Sound Transit’s board has just over two weeks to decide whether it wants to move forward with an $8 billion, 15-year plan to extend light rail to Lynnwood, Federal Way, and Bellevue this November. The plan, still in the works, is a volley to board members from Pierce and Snohomish Counties, who were unhappy with an earlier 12-year plan that included less light rail and are still debating whether to support it.

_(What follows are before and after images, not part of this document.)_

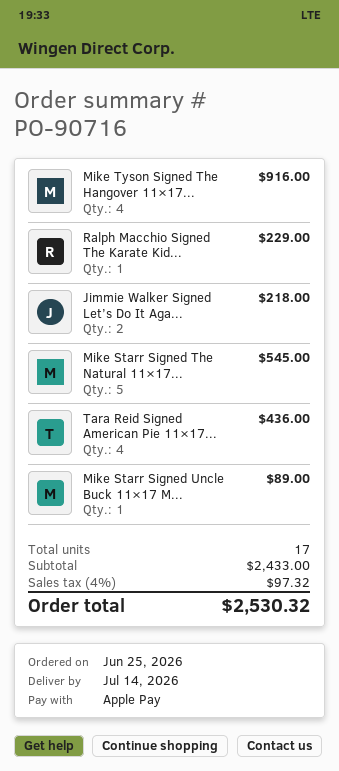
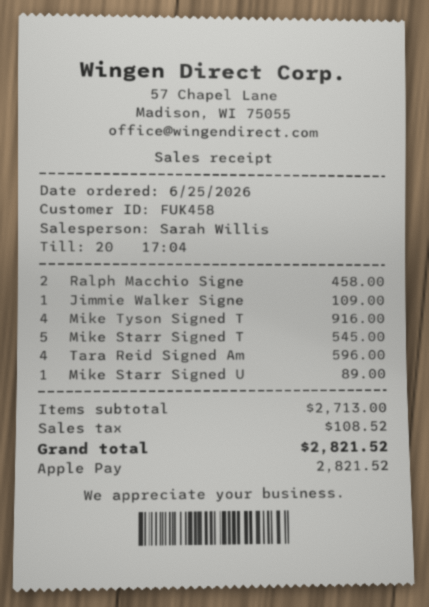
Ralph Macchio Signed The Karate Kid...: 1 for 229.00 -> 2 for 458.00
Jimmie Walker Signed Let’s Do It Aga...: 2 for 218.00 -> 1 for 109.00
Tara Reid Signed American Pie 11×17...: 4 for 436.00 -> 4 for 596.00
subtotal: 2433.00 -> 2713.00
tax: 97.32 -> 108.52
total: 2530.32 -> 2821.52

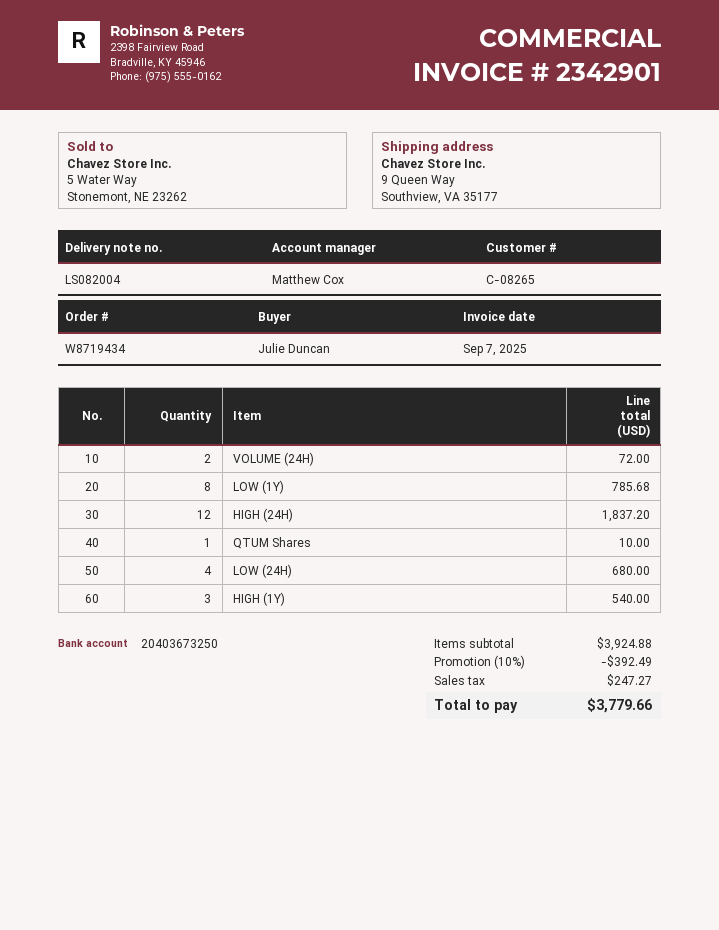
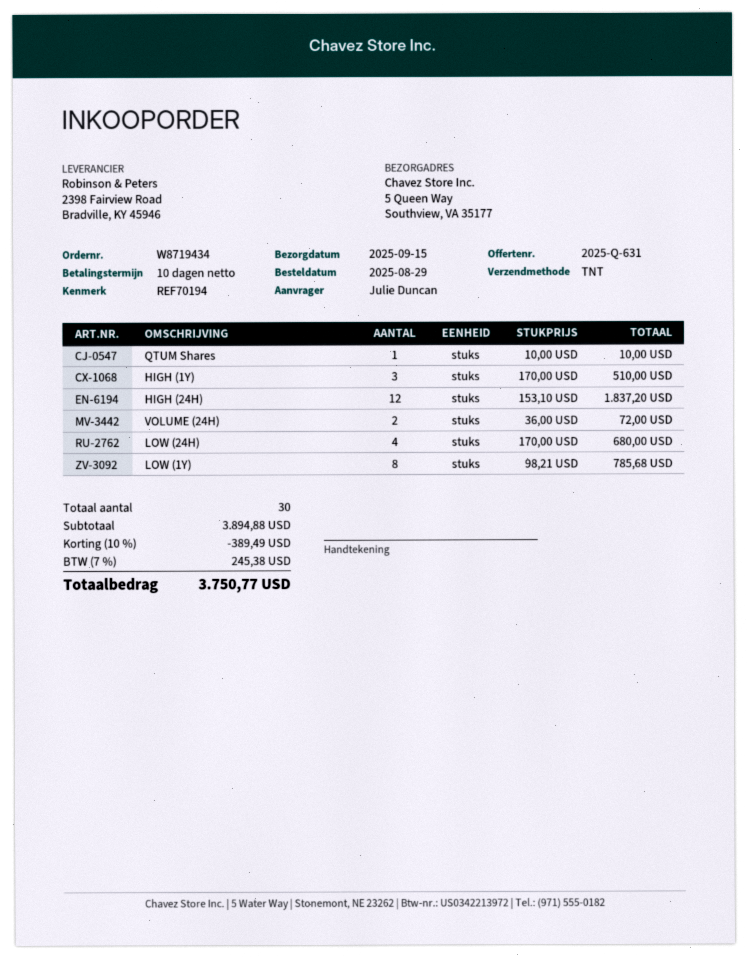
ship to: 9 Queen Way, Southview, VA 35177 -> 5 Queen Way, Southview, VA 35177
HIGH (1Y): 3 for 540.00 -> 3 for 510.00
subtotal: 3924.88 -> 3894.88
discount: 10% = 392.49 -> 10% = 389.49
tax: 247.27 -> 245.38
total: 3779.66 -> 3750.77

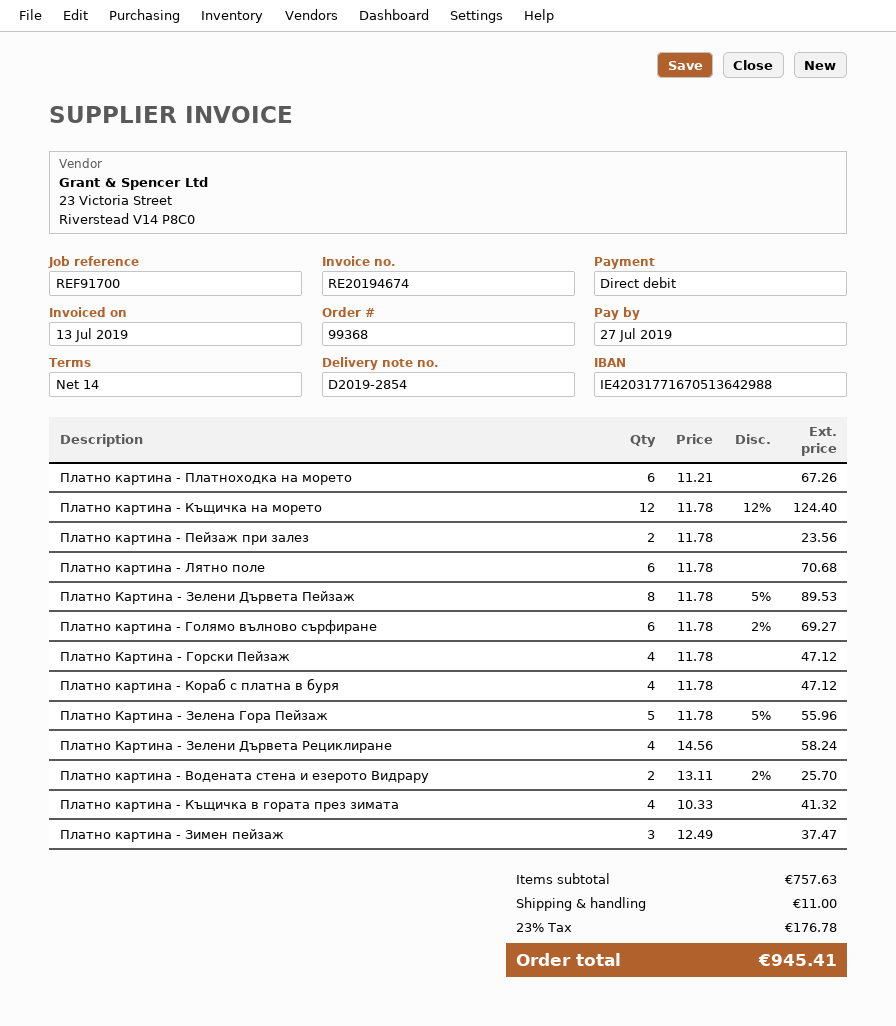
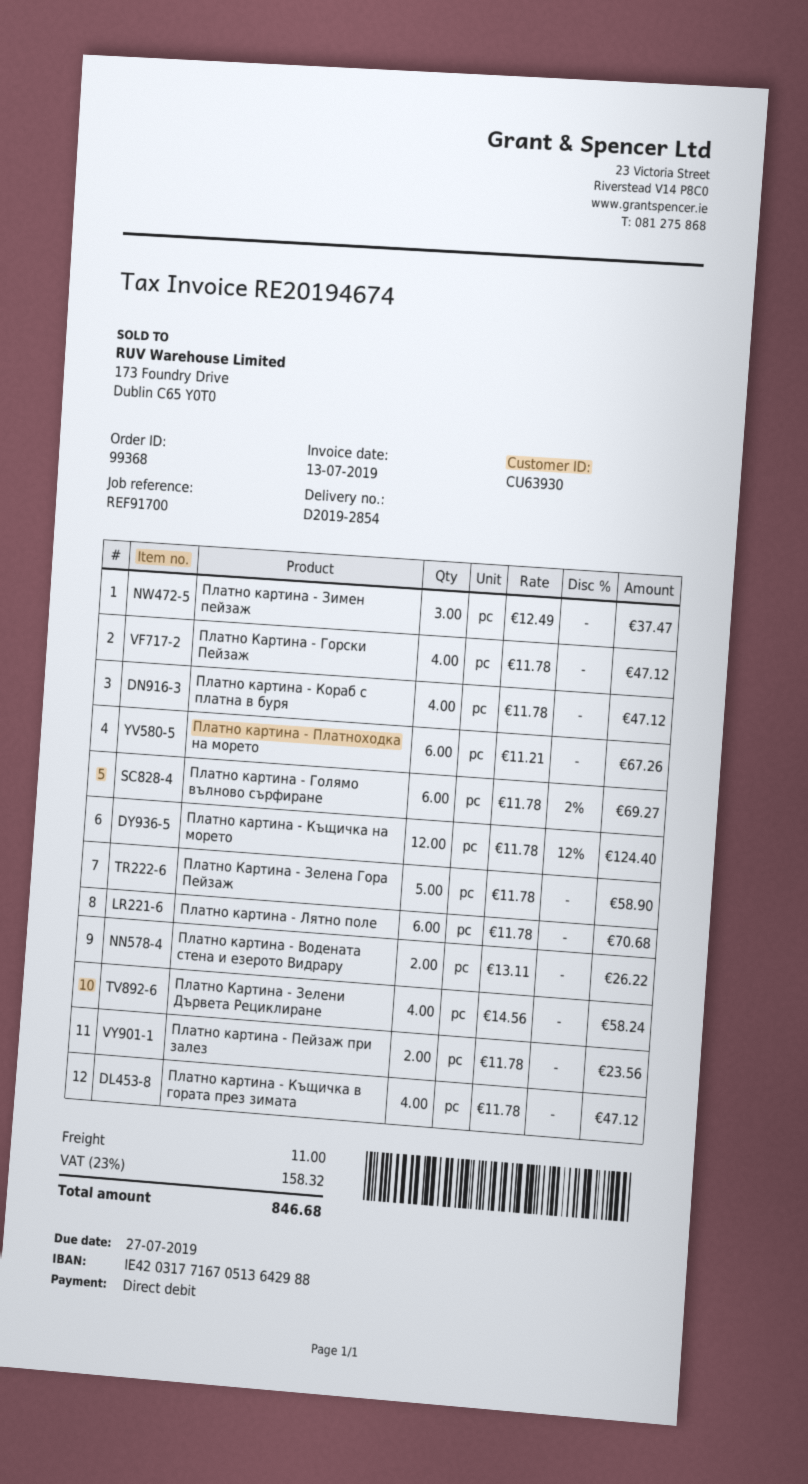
Платно Картина - Зелени Дървета Пейзаж: 8 x 11.78 - 5% = 89.53 -> none
Платно Картина - Зелена Гора Пейзаж: 5 x 11.78 - 5% = 55.96 -> 5 x 11.78 = 58.90
Платно картина - Водената стена и езерото Видрару: 2 x 13.11 - 2% = 25.70 -> 2 x 13.11 = 26.22
Платно картина - Къщичка в гората през зимата: 4 x 10.33 = 41.32 -> 4 x 11.78 = 47.12
tax: 23% = 176.78 -> 23% = 158.32
total: 945.41 -> 846.68

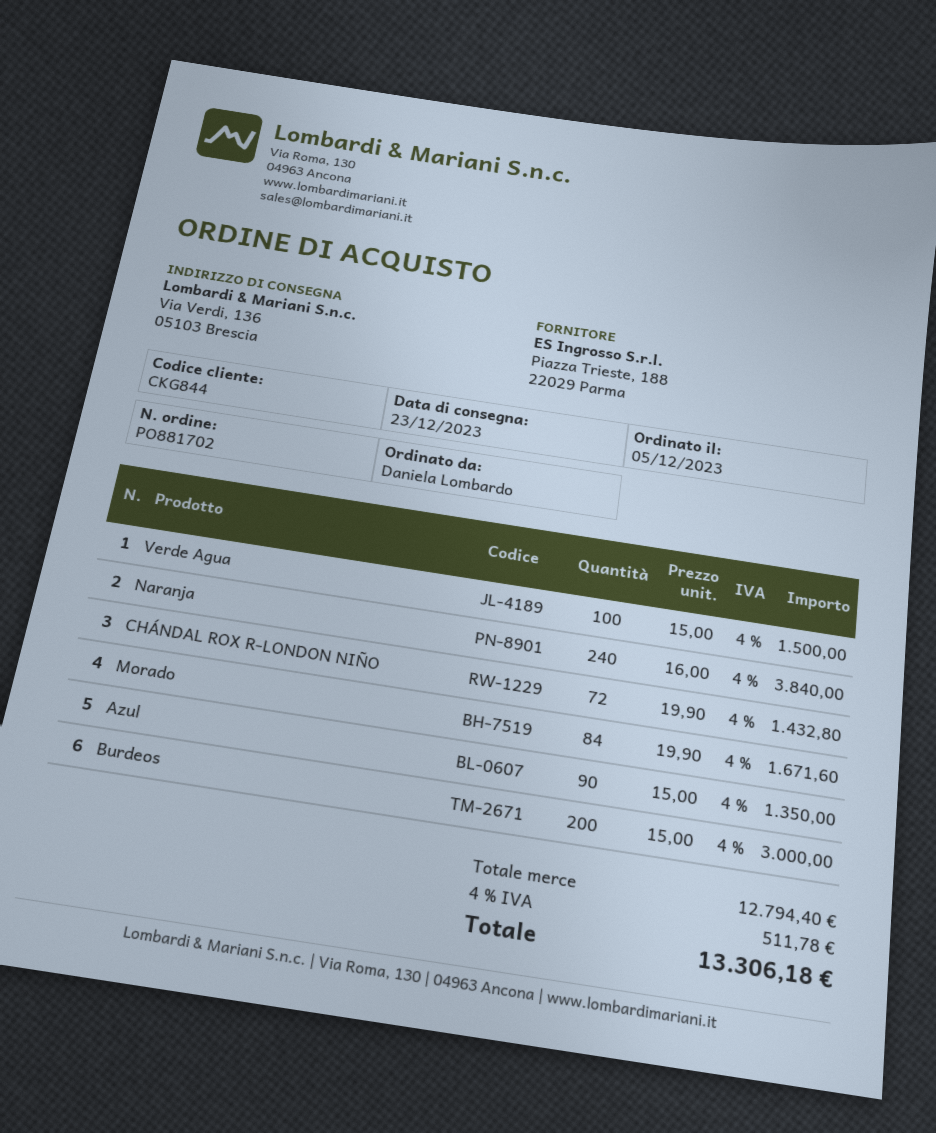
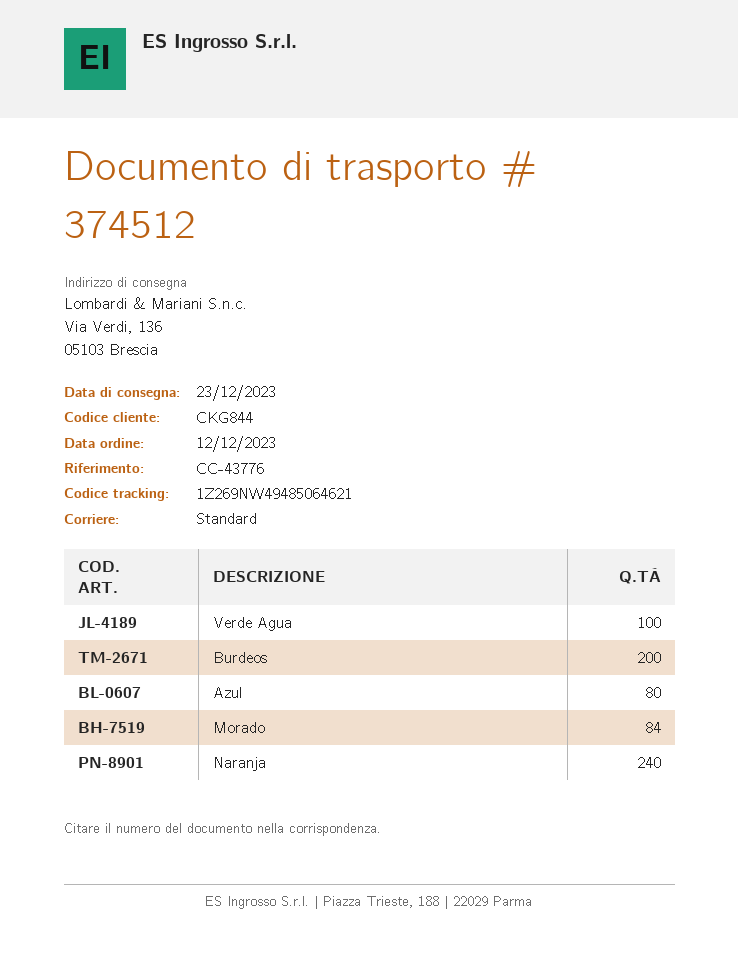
order date: 2023-12-05 -> 2023-12-12
CHÁNDAL ROX R-LONDON NIÑO: 72 -> none
Azul: 90 -> 80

The odd thing about this 15-year plan is that there is no public information about it — it is definitely being worked on behind the scenes. Hopefully at the board meeting later today we’ll see some discussion about it. There’s an political risk here if that 15-year plan goes to the ballot, it would have to be approved by the board before Sound Transit takes has public comment period. The opposition could claim that Sound Transit hadn’t listened to voters — however a smart response would be to say that any new plan is based on feedback during the public review meetings. However, as we’ve discussed here Sound Transit is an odd position of being both a transit advocacy group and a public agency — the latter of which makes running a political campaign impossible.
One unfortunate bit of recent news is that anti-rail ads have begun airing even though Sound Transit hasn’t decided whether to go to the ballot, or what to go to the ballot with:
The Eastside Transportation Association (ETA), funded in part by Bellevue Square developer Kemper Freeman Jr., criticizes light rail in the ads, saying the money would be better spent on roads, bridges and bus service throughout the suburbs. Sound Transit’s governing board, composed mainly of elected officials from urban Snohomish, King and Pierce counties, is split over how many projects to propose.
The group spent about $50,000 on a two-week blitz, covering 16 to 20 ads a week on four or five stations, including KIRO, KOMO and KWJZ, said treasurer Bruce Nurse, who is also vice president of Kemper Development. He said Freeman is the ETA’s largest funder, but another person donated $25,000 last year. Freeman is a longtime advocate of freeway expansion to reduce congestion.
So I guess that makes us the underdogs, for now.